A literature review can be loosely defined as an overview of all relevant research findings related to the topic of your dissertation or thesis. In other words, writing a literature review sets the stage for the rest of your thesis or dissertation and should include both what is known and what is unknown about your topic. Before you begin writing a literature review, you need to have a good idea about what makes your study relevant to know what your literature review should include.



Finding Literature for the Literature Review

The first step to writing a literature review is fully examining your own topic. Obviously, there will be few (if any) studies already available or published that are identical to your own. Therefore, you need to imagine any subjects that could possibly be related to your own. Then, you should begin searching articles and databases for relevant works. Remember that a literature review for your thesis or dissertation should be comprehensive, so you may need to pull primary sources of seminal work, which may require interlibrary loans. Your literature search should include studies that are both slightly broader and more specific than is your own study but that have similar subject matter to that of your study. Also, relevant studies could include similar experiments that were conducted on different subjects other than that of your study. Some universities may require you to include a certain number of studies in your literature review. Some universities may even have more specific requirements about maximum or minimum limits on using studies conducted before or after certain years (often within the past 5–10 years). Make sure that you are aware of your graduate school’s guidelines for literature reviews. After you have collected a plethora of literature, narrow it down to only literature that will make a significant contribution to the understanding of your research. Now you are ready to write about the findings and conclusions of the works that you have chosen for you literature review.

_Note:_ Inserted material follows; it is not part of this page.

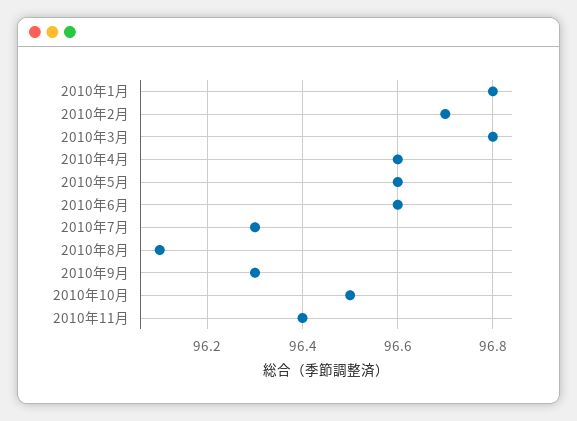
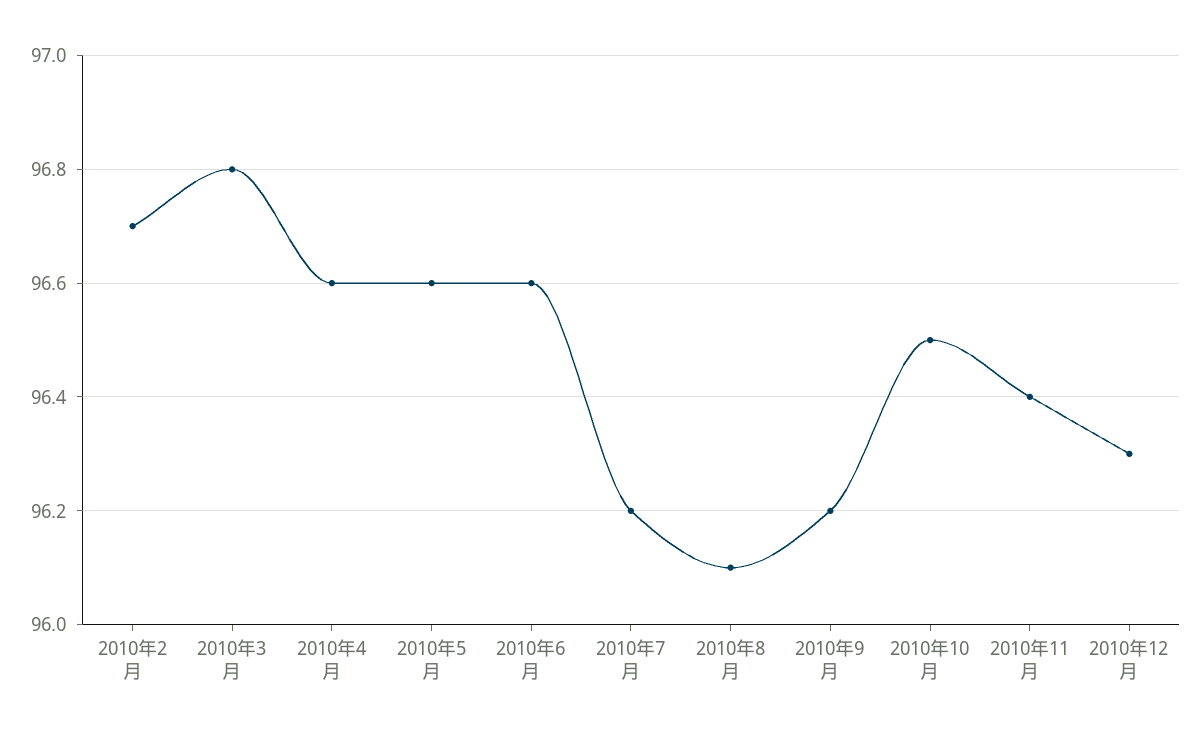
2010年1月: 96.8 -> none
2010年7月: 96.3 -> 96.2
2010年9月: 96.3 -> 96.2
2010年12月: none -> 96.3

Writing a Literature Review

Your literature review should include the following elements:

 
  • A brief overview of the subject matter of your study and of the objectives that you hope to accomplish in conducting your study,
  • Some categories of literature that are relevant to your study (e.g., studies that include the same tests and surveys to collect data, studies that support or refute the hypotheses of your study, and studies that have already been conducted but that might lack current technology or theories),
  • A clear explanation of how the literature that you have chosen relates to yours and to other studies, and
  • A conclusion in which you synthesize the findings of studies that are most convincing and that make the greatest contribution to your study.

While you are writing these elements of your literature review, you should keep in mind several considerations regarding the authors and viewpoints of the literature: Are the authors reliable? What other studies have the authors conducted? Are the perspectives of the studies objective or subjective? Are all sides of the topics represented in the studies? Do the studies significantly contribute to the broader field of study? For your review to successfully provide readers with relevant understanding of your topic, you should try to achieve some of the following goals: to identify new ways to interpret data or to understand research, to resolve conflicts among contradictory studies, to emphasize the need for further research about your topic, and to place your study in the context of discussed works.